I have just realized that there is natural 2-matrix rotation invariant Frobenius inner product ("scalar product for matrices"):
$$\langle A, B\rangle_F:=\textrm{Tr}(AB^T)=\sum_{ij} A_{ij} B_{ij}\qquad \textrm{inducing}\qquad \|A\|_F^2=\sum_{ij}A_{ij}^2=\textrm{Tr}(AA^T)$$
Frobenius norm. Its rotation-invariance is easy to check:
$\langle r_O(A),r_O(B)\rangle_F=\langle A, B\rangle_F.$
What other rotation-invariant operations on matrices are known? 
I am mostly interested in real symmetric matrices - my motivation is that graph isomorphism problem can be transformed into testing if $\mathcal{A}=\{a_1 A_1+\ldots+a_m A_m\}$ and $\mathcal{B}=\{b_1 B_1+\ldots+b_m B_m\}$ linear spaces of symmetric matrices differ only by rotation (stack) - the question is how to test it effectively?

Update 1: Analogously to Frobenius inner product, $\det(AB^T-\lambda I)$ is also rotation-invariant, hence the entire eigenspectrum of $AB^T$ is rotation-invariant. Analogously for larger number of matrices: $\det(ABC-\lambda I)=\det(r_O(A)r_O(B)r_O(C)-\lambda I)$. Are there also essentially different constructions?
Update 2: Regarding testing if two linear spaces ($\mathcal{A}$ and $\mathcal{B}$) of symmetric matrices differ only by rotation, I think I have a way. Using $\textrm{Tr}(A)$ is dangerous as it is often 0 (e.g. for testing graph isomorphism). $1=\textrm{Tr}(A^2)=\sum_{ij} a_i a_j \textrm{Tr}(A_i A_j)$ defines elipsoid in $\mathcal{A}$, which has to correspond to analogous ellipsoid in $\mathcal{B}$ - we can use it to rescale to sphere. Then $\textrm{Tr}(A^3)$ should allow to uniquely define $m-1$ points on such sphere: first as the one maximizing $\textrm{Tr}(A^3)$ (unique?), second as maximizing it in orthogonal direction, and so on - then it would be sufficient to test if these points agree for $\mathcal{A}$ and $\mathcal{B}$.
Update 2.1: Unfortunately $\sum_i x_i^3$ has exponential number of maxima on unit sphere, so maximizing $\textrm{Tr}(A^3)$ won't work. A different than $\textrm{Tr}(A^2)$ quadratic, also inexpensive to calculate, is $\det(A-\lambda I)[\lambda^{n-2}]=\pm \sum_{i<j} \lambda_i \lambda_j$, giving some hope here. Other are generalized characteristic polynomials.

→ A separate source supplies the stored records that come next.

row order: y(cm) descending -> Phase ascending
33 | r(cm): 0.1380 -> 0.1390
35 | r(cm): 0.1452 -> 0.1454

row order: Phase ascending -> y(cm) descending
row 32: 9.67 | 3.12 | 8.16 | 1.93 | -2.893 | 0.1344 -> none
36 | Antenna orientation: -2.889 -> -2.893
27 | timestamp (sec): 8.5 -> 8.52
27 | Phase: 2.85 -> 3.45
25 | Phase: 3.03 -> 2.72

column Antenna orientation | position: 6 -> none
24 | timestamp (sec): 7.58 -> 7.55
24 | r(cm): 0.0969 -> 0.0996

Update 3: $\det(A-\lambda I)[\lambda^{n-2}]=\pm \sum_{i<j} \lambda_i \lambda_j$ has turned out identical as $\textrm{Tr}(A^2)$. However, $\textrm{Tr}(A^3)$ as homogeneous polynomial, can be effectively describe with rotation invariants.
 A: A systematic way to build rotational invariants of one or more matrices (or other tensors) would be given by scalar Penrose tensor diagrams built from the basic building blocks that are the given matrices, the metric tensor, the braiding, the unit matrix, and the Levi-Civita-Tensor, and built using the operations of horizontal composition, vertical composition, addition, multiplication by arbitrary scalar functions applied to simpler rotational invariants, and functional abstraction over scalar parameters. 

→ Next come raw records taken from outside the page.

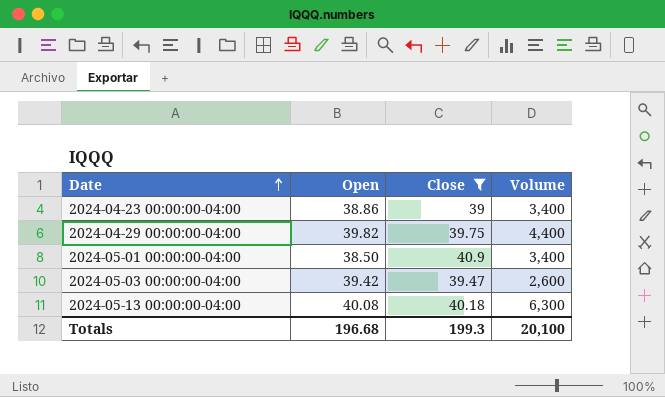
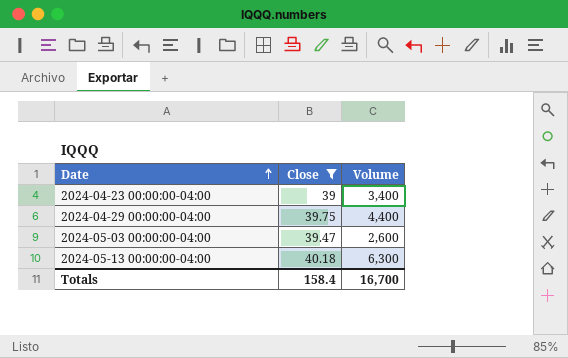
column Open | position: 2 -> none
row 2024-05-01 00:00:00-04:00: 38.50 | 40.9 | 3,400 -> none
Totals | Close: 199.3 -> 158.4
Totals | Volume: 20,100 -> 16,700

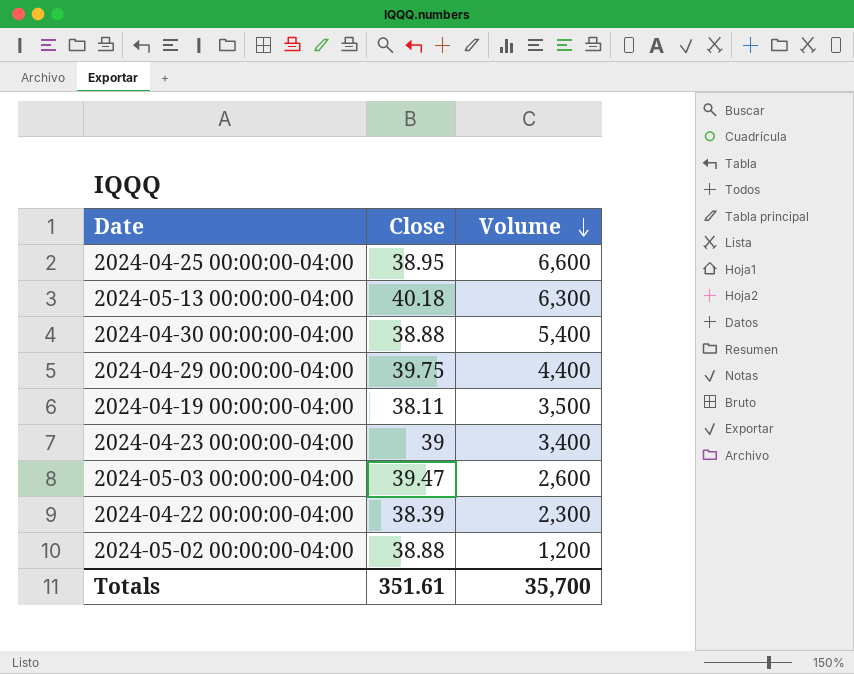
filter: Close >= 39 -> none
row order: Date ascending -> Volume descending
Totals | Close: 158.4 -> 351.61
Totals | Volume: 16,700 -> 35,700

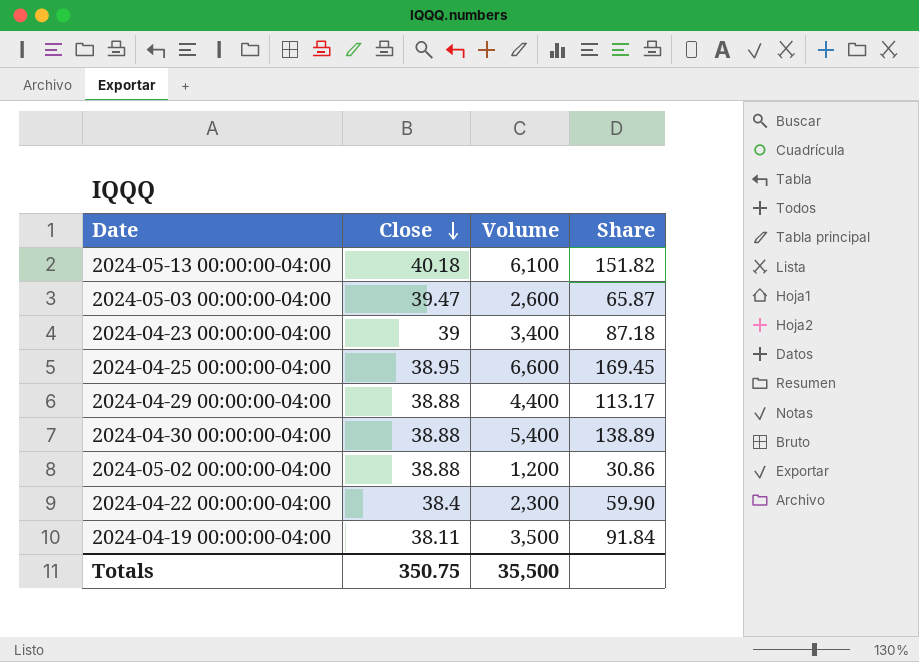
row order: Volume descending -> Close descending
column Share | formula: none -> [Volume] / [Close]
2024-05-13 00:00:00-04:00 | Volume: 6,300 -> 6,100
2024-04-29 00:00:00-04:00 | Close: 39.75 -> 38.88
2024-04-22 00:00:00-04:00 | Close: 38.39 -> 38.4
Totals | Close: 351.61 -> 350.75
Totals | Volume: 35,700 -> 35,500

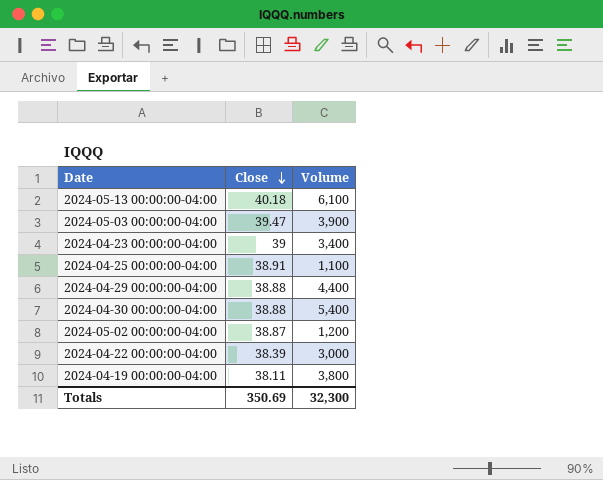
column Share | formula: [Volume] / [Close] -> none
2024-05-03 00:00:00-04:00 | Volume: 2,600 -> 3,900
2024-04-25 00:00:00-04:00 | Close: 38.95 -> 38.91
2024-04-25 00:00:00-04:00 | Volume: 6,600 -> 1,100
2024-05-02 00:00:00-04:00 | Close: 38.88 -> 38.87
2024-04-22 00:00:00-04:00 | Close: 38.4 -> 38.39
2024-04-22 00:00:00-04:00 | Volume: 2,300 -> 3,000
2024-04-19 00:00:00-04:00 | Volume: 3,500 -> 3,800
Totals | Close: 350.75 -> 350.69
Totals | Volume: 35,500 -> 32,300

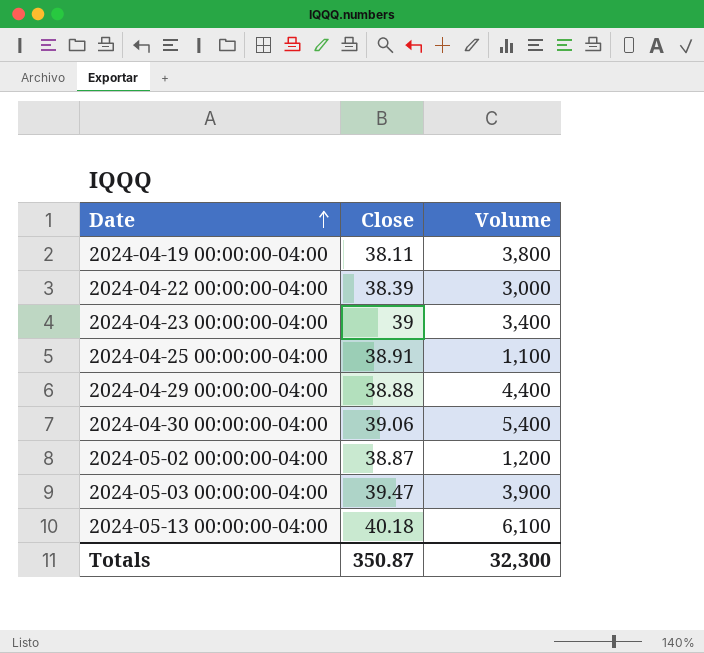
row order: Close descending -> Date ascending
2024-04-30 00:00:00-04:00 | Close: 38.88 -> 39.06
Totals | Close: 350.69 -> 350.87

All diagrams built this way will automatically describe something that transforms as a scalar under rotations, because they are built using only the input matrices and rotation invariant concepts.

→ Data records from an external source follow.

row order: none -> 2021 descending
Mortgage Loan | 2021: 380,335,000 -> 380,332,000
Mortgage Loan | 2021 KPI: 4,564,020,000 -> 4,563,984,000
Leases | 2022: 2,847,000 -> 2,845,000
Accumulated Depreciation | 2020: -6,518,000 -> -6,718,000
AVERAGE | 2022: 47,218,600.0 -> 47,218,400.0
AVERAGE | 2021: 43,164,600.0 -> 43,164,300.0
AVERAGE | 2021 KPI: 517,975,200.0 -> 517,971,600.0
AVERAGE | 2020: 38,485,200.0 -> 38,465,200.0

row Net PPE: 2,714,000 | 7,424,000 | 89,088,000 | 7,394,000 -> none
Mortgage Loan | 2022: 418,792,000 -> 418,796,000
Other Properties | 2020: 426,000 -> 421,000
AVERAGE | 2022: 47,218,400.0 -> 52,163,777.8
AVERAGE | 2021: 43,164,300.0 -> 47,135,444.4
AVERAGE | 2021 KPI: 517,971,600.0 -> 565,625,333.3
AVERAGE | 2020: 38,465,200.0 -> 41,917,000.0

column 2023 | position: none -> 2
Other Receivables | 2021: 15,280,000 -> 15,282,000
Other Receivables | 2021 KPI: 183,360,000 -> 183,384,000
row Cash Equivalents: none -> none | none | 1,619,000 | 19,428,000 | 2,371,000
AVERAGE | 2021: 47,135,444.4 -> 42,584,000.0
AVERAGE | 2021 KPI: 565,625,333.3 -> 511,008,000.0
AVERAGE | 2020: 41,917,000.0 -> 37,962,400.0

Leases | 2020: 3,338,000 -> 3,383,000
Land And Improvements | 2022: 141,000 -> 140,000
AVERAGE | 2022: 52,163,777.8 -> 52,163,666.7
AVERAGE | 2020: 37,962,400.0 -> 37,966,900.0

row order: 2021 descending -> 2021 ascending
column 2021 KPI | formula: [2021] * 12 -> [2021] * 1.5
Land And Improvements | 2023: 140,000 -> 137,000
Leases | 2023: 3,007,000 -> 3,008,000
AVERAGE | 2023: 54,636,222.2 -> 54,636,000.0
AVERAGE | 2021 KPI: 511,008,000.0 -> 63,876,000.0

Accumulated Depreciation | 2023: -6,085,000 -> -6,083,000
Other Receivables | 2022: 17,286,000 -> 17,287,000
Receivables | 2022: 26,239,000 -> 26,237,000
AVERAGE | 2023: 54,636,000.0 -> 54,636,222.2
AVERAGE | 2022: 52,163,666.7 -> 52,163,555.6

I'm not entirely sure if that exhausts all possibilities (see here for a possibly relevant question), but it should give you a lot of different ones. Also it does not answer the question of which and how many different independent single invariants you need for a complete invariant. Given that you linked the problem to graph isomorphism, I suppose that won't be easy to find out.